Technological innovations create a value network that disrupts the way of doing things for a certain people, business or nation. In Kenya the SWVL mode of transport is threatening to do just that. If it becomes widespread among the so-called middle class, it will change the matatu industry, just the way app-based cars changed the taxi industry forever.
That SWVL has managed to attract the attention of the matatu cartels in city hall speaks volumes on the possibility of their system creating a better life for Kenyans. No doubt, the Matatu industry is hype, creative, colourful and has the most fascinating perception of art that exemplifies a street culture that even the users cannot keep up with.
But, it is also chaotic, uncontrolled, noisy and serves its primary purpose of moving people from point A to B, very poorly, on many routes. This is in spite of the improvements brought about by the introduction of the route SACCO systems, which placed a level of accountability and responsibility to the owners of the vehicles.

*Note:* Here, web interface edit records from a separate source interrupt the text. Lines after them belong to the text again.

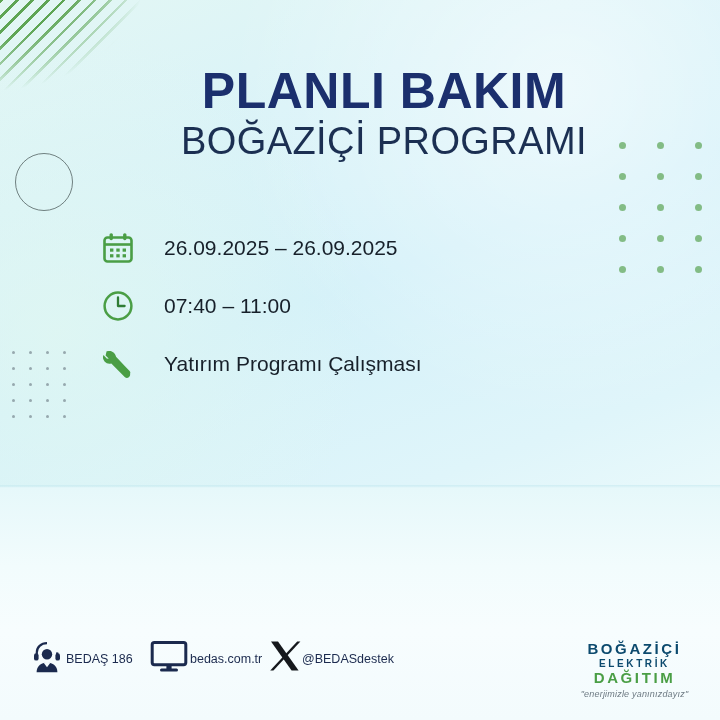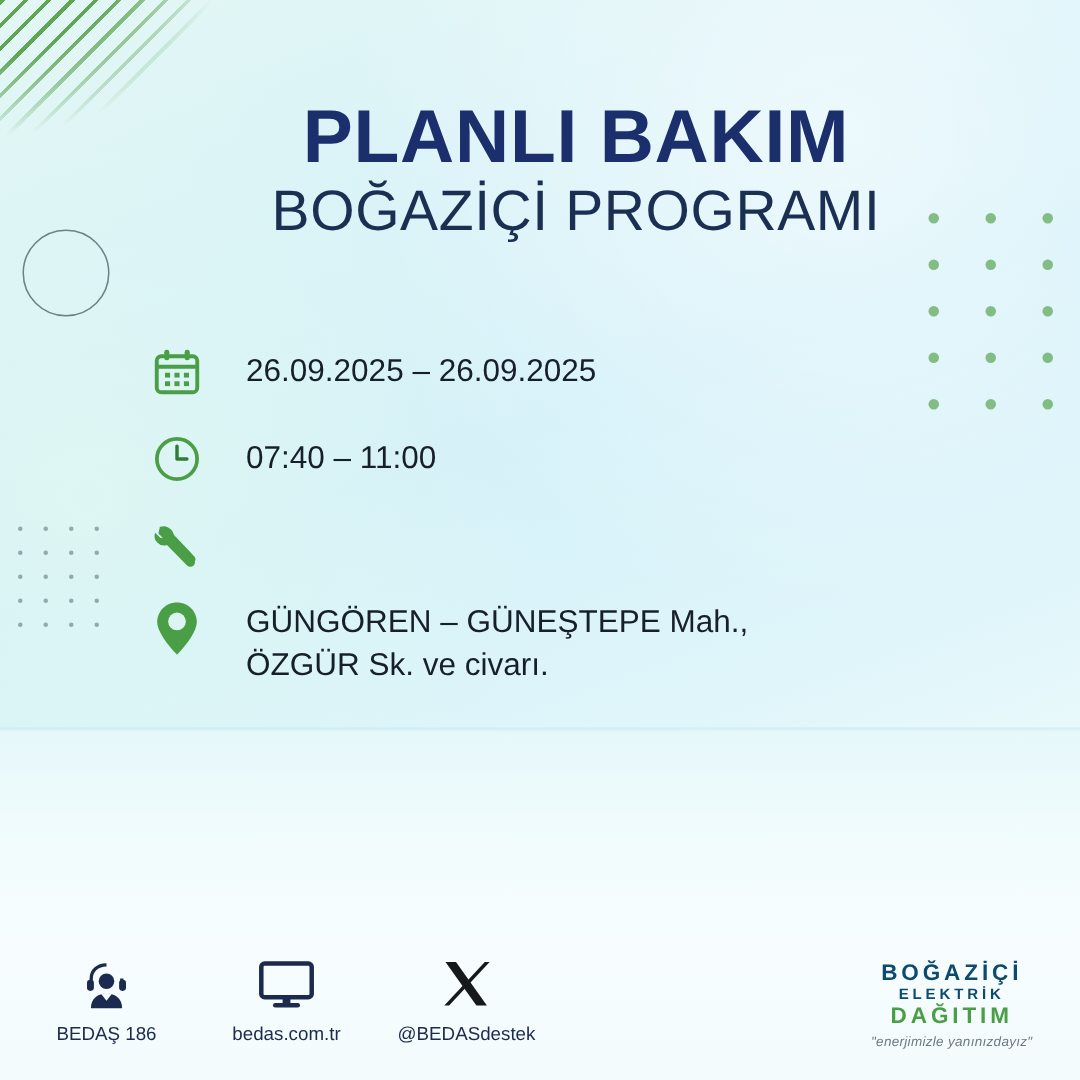--- a/index.html
+++ b/index.html
@@ -170,21 +170,20 @@
     height: 84px;
   }
   .contacts {
     position: absolute;
     left: 28px; top: 0;
     display: flex;
     align-items: flex-start;
   }
   .contact {
     display: flex;
-    flex-direction: column;
     align-items: center;
     margin-right: 34px;
     width: 86px;
   }
   .contact-icon {
     height: 40px;
     display: flex;
     align-items: center;
     justify-content: center;
   }
@@ -314,32 +313,23 @@
       <span class="info-icon">
         <svg width="34" height="34" viewBox="0 0 34 34" aria-hidden="true">
           <g fill="#4a9e45">
             <path d="M5.6 4.2 L9.6 4.0 L25.2 20.4 L28.4 23.8 a2.9 2.9 0 0 1 -4.1 4.1 L20.9 24.6 L4.6 8.6 Z" transform="rotate(0 17 17)"></path>
           </g>
           <g>
             <path d="M27.8 4.4 a6.4 6.4 0 0 0 -8.3 8.0 L5.9 25.6 a3.1 3.1 0 0 0 4.4 4.4 L23.7 16.4 a6.4 6.4 0 0 0 7.9 -8.3 l-3.6 3.6 l-3.6 -0.6 l-0.6 -3.6 Z" fill="#4a9e45" transform="scale(-1,1) translate(-34,0)"></path>
           </g>
         </svg>
       </span>
-    </div>
-
-    <div class="info-row row-loc">
-      <span class="info-icon">
-        <svg width="34" height="38" viewBox="0 0 34 38" aria-hidden="true">
-          <path d="M17 1.6 C9.6 1.6 3.8 7.4 3.8 14.6 C3.8 23.2 17 36.4 17 36.4 C17 36.4 30.2 23.2 30.2 14.6 C30.2 7.4 24.4 1.6 17 1.6 Z" fill="#4a9e45"></path>
-          <circle cx="17" cy="14.3" r="5.9" fill="#ddf5f2"></circle>
-        </svg>
-      </span>
-      <span class="info-text">GÜNGÖREN – GÜNEŞTEPE Mah.,
-ÖZGÜR Sk. ve civarı.</span>
-    </div>
+      <span class="info-text">Yatırım Programı Çalışması</span>
+    </div>
+
 
   </div>
 
   <div class="footer">
 
     <div class="contacts">
 
       <div class="contact">
         <span class="contact-icon">
           <svg width="38" height="38" viewBox="0 0 38 38" aria-hidden="true">

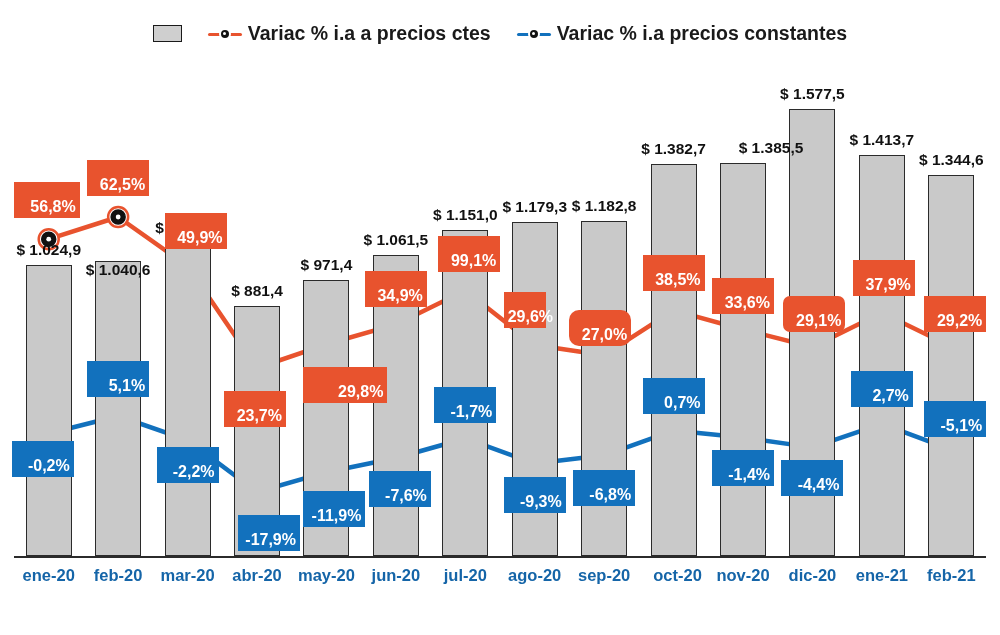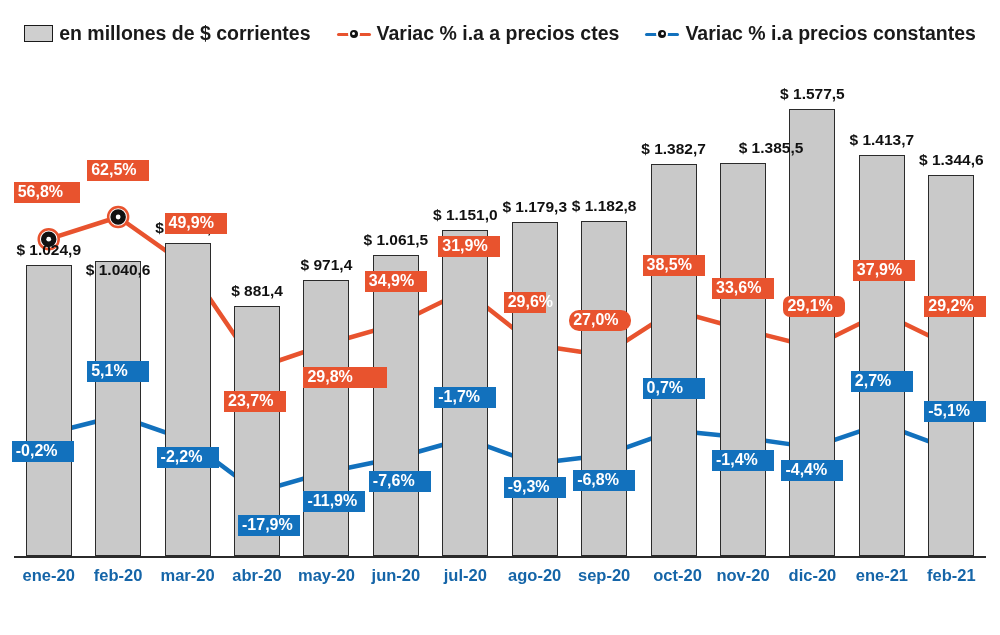--- a/index.html
+++ b/index.html
@@ -124,24 +124,24 @@
     text-align: center;
     white-space: nowrap;
   }
 
   
   .dlabel {
     position: absolute;
     font-size: 16px;
     font-weight: bold;
     color: #ffffff;
-    padding: 1px 4px 2px 4px;
+    padding: 16px 4px 2px 4px;
     white-space: nowrap;
     box-sizing: border-box;
-    text-align: left;
+    text-align: right;
   }
   .dlabel.red { background: #e8532e; }
   .dlabel.blue { background: #1271bd; }
 
   svg.lines {
     position: absolute;
     left: 0;
     top: 0;
     width: 1000px;
     height: 635px;
@@ -149,21 +149,20 @@
   }
 </style>
 </head>
 <body>
 
 <div id="chart-root">
 
   <div class="legend">
     <div class="legend-entry">
       <span class="legend-swatch-bar"></span>
-      <span class="legend-label">en millones de $ corrientes</span>
     </div>
     <div class="legend-entry">
       <span class="legend-swatch-line">
         <span class="lseg" style="background:#e8532e;"></span>
         <span class="lmark"></span>
       </span>
       <span class="legend-label">Variac % i.a a precios ctes</span>
     </div>
     <div class="legend-entry">
       <span class="legend-swatch-line">
@@ -298,21 +297,21 @@
         <div class="bar-label" style="left: 688px; top: 139.022px; width: 110px; padding-left: 28px;">$ 1.385,5</div>
         <div class="bar-label" style="left: 757.429px; top: 84.5636px; width: 110px;">$ 1.577,5</div>
         <div class="bar-label" style="left: 826.857px; top: 131.023px; width: 110px;">$ 1.413,7</div>
         <div class="bar-label" style="left: 896.286px; top: 150.623px; width: 110px;">$ 1.344,6</div>
         <div class="dlabel red" style="width: 66px; left: 13.7143px; top: 182.183px;">56,8%</div>
         <div class="dlabel red" style="width: 62px; left: 87.1429px; top: 160px;">62,5%</div>
         <div class="dlabel red" style="width: 62px; left: 164.571px; top: 213.036px;">49,9%</div>
         <div class="dlabel red" style="width: 62px; left: 224px; top: 391px;">23,7%</div>
         <div class="dlabel red" style="width: 84px; left: 303.429px; top: 367.26px;">29,8%</div>
         <div class="dlabel red" style="width: 62px; left: 364.857px; top: 271.412px;">34,9%</div>
-        <div class="dlabel red" style="width: 62px; left: 438.286px; top: 235.554px;">31,9%</div>
+        <div class="dlabel red" style="width: 62px; left: 438.286px; top: 235.554px;">99,1%</div>
         <div class="dlabel red" style="width: 42px; left: 503.714px; top: 292.039px;">29,6%</div>
         <div class="dlabel red" style="width: 62px; left: 569.143px; top: 310.157px; border-radius: 10px;">27,0%</div>
         <div class="dlabel red" style="width: 62px; left: 642.571px; top: 255.402px;">38,5%</div>
         <div class="dlabel red" style="width: 62px; left: 712px; top: 278.472px;">33,6%</div>
         <div class="dlabel red" style="width: 62px; left: 783.429px; top: 295.985px; border-radius: 7px;">29,1%</div>
         <div class="dlabel red" style="width: 62px; left: 852.857px; top: 259.737px;">37,9%</div>
         <div class="dlabel red" style="width: 62px; left: 924.286px; top: 295.595px;">29,2%</div>
         <div class="dlabel blue" style="width: 62px; left: 11.7143px; top: 440.513px;">-0,2%</div>
         <div class="dlabel blue" style="width: 62px; left: 87.1429px; top: 361px;">5,1%</div>
         <div class="dlabel blue" style="width: 62px; left: 156.571px; top: 447.122px;">-2,2%</div>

But now a disruptive innovation is taking root.
It is important to note that the use of the term disruptive innovation is in the broadest sense, where by the incumbents of the matatu industry are shaken and are stumbling around trying to stop change. This only happens in an industry that is convinced that their status quo would be constant in the long haul and believe many times that they enjoy a certain monopoly in a market.
The new bus system is based on an app on which one can book fixed rate and pickup and drop off are at predetermined stops and often coincide with regular matatu stops. This offers a level of security that has been missing in app-based taxi services.
The bus apparently only waits for passengers at any point for about two minutes and is on the move again. Everyone knows the frustration of a matatu that can gets to a stage halfway on the journey and decide stop for long to fill the empty seats before it can proceed, without any consideration for the passengers already in the bus, some of whom may have already travelled a long distance and very close to the end of their commute.
There is security in numbers. If the buses are clean and reliable, Kenya will certainly be hearing of this mode of transport much more than we are at the moment. That is what the general population who can afford it, will opt for.
The government has refused to get matatus out the city and many times half-hearted efforts only last a day or two. Never mind that the National Transport and Safety Authority now says in that many matatus are no longer operating on the SACCO system. How this can happen can only be explained by laxity in implementing city regulations.
Yet at the same time, City Hall is quoting every law they can find, that would make the operations of the app-based transport system impossible. They claim that public transport has to stick to a pre-authorised route. But the routes should be determined by what serves the public, not what some city official has put on paper.
Nothing can stop an idea whose time has come. There are many Kenyans who want a safe, quite, efficient and enjoyable commute. Those will continue to support the app-based bus, while the rest who want the noise, excitement and unreliable commute may still stick to matatus, but the City Hall should not make this choice for commuters.